One is located at a shop here in Dallas, but they are not willing to sell it because it is a display piece and mounted to a 1" thick plexi front and back board. The other is being used by a friend of mine in his shop test bench as well as one in is custom car project. I could ask for you just because it never hurts, but how much are you willing to spend for one???


----------



## UNBROKEN (Sep 25, 2009)

I heard one years ago in a walled off VW Bug....I remember it being pretty impressive.


----------



## hybridspl (May 9, 2008)

Those subs were great! We put one in a '65 Austin Mini with an a/d/s/ front stage at the shop I worked for and it was surprisingly great for SQ but usually prompted some "thunder from down under" after, because it played so low. Sounded like a 10 but dug deep like a IB 15's. Good luck finding one! One of our customers had his stolen twice, because he always showed it off at Hampton beach like a goon.


----------



## willdabear (Oct 18, 2010)

32" is pretty crazy.


----------



## thomasluke (Jun 10, 2011)

I know were an audiobahn 32 inch is the one with the aluminum cone.
Dont know if the owner would be willing to part with it but im sure it has to have a price and before anyone else chimes in yeah audiobahns are a pice of **** but this thing gets low as hell off of about 300 watts.


----------



## UNBROKEN (Sep 25, 2009)

****ers were kinda big. lol


----------



## smgreen20 (Oct 13, 2006)

I've seen one but never heard one. I'm a collector of Clarion and that is at the top of my subs list. I want one so bad I don't even care if it works or not. People say they'll take 1000 wrms, nope, not for to long and It's because of its size. They require a huge box sealed even at 5 cubes iirc, the ideal ported box is q staggering 18 cubes. CA&E or AS&S did a test review on one, I'm going to have to dig it out this weekend. And for those that want to Google ot, It's the SRW8000


----------



## PottersField (Mar 18, 2011)

I heard one in a demo room, the guys at the shop had dubbed it the "big bad woof" or some corny **** like that. Supposedly they were putting a pair of them in a wall but I never did see the install.


----------



## mears (Jul 27, 2009)

What was the msrp back in the day?


----------



## sqshoestring (Jun 19, 2007)

UNBROKEN said:


> ****ers were kinda big. lol


Lol, like an illegal Mexican boob job.

If I did an IB HT here right now, I'd buy a whole bunch of these pyle 15s I have in my car. They were 40 each, 8 of them would be a good start.


----------



## smgreen20 (Oct 13, 2006)

mears said:


> What was the msrp back in the day?


I can't remember off hand but I think it was on the $1800 region.


----------



## Slate evenson (Oct 5, 2011)

I love when people dog these things when I KNOW they've never heard one.
Oh only 1000 watts, Oh how stupid, my little 18 can pound that, blah blah.

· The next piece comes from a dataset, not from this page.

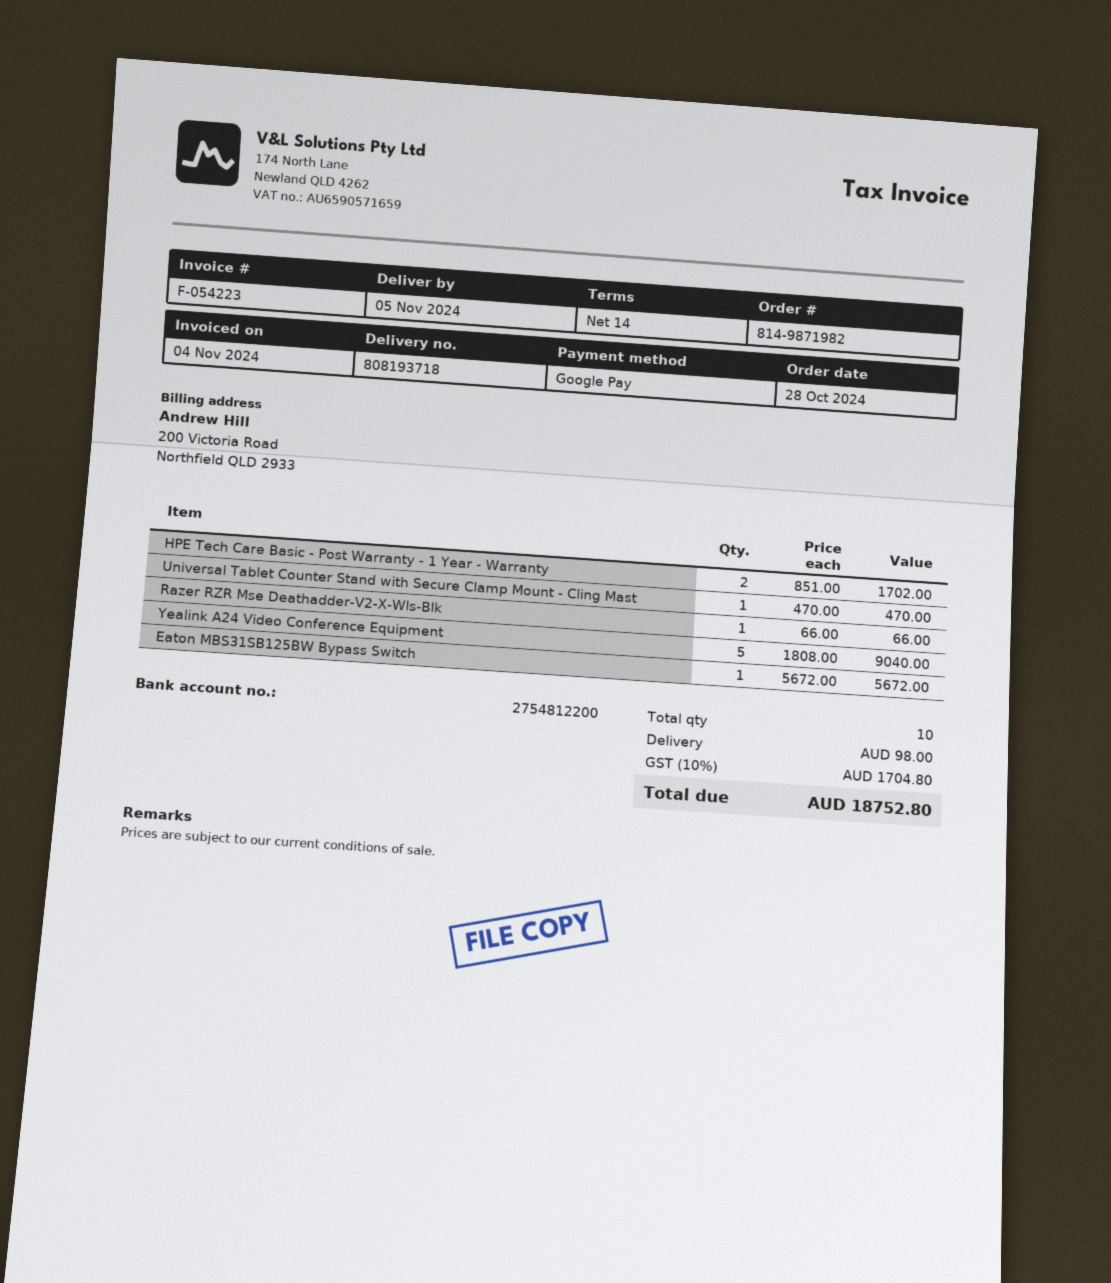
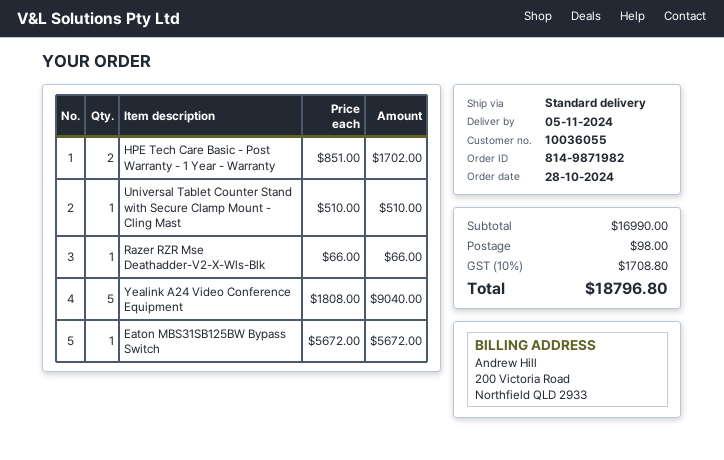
Universal Tablet Counter Stand with Secure Clamp Mount - Cling Mast: 1 x 470.00 = 470.00 -> 1 x 510.00 = 510.00
tax: 10% = 1704.80 -> 10% = 1708.80
total: 18752.80 -> 18796.80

I've owned one since '03. I've powered it with as little as a 250w Soundstream HR4, and as much as a 6000W Earthquake PHD3. 
I had one in my mini van with the 250w amp and I couldn't listen to it with out holding my ears at 1/2 volume.
Right now I have 2 for my home audio and the plaster is starting to crack on my walls. Action scenes in movies......forget about it​
I can have pics soon but the mods wont let me cause I'm new. RETARDED


----------



## andrave (Jan 20, 2011)

I believe msrp was $1300. They had a relatively small motor structure for their large cone size so they were not spl monsters, though iirc they were relatively efficient for a given wattage. I think rms power was only around 350 watts, which is surprisingly low for such a large structure. Box requirements were out of this world... I think to make use of their low fs and get an enclosure tuned to 20 hz required something in the area of 20 ft^3. 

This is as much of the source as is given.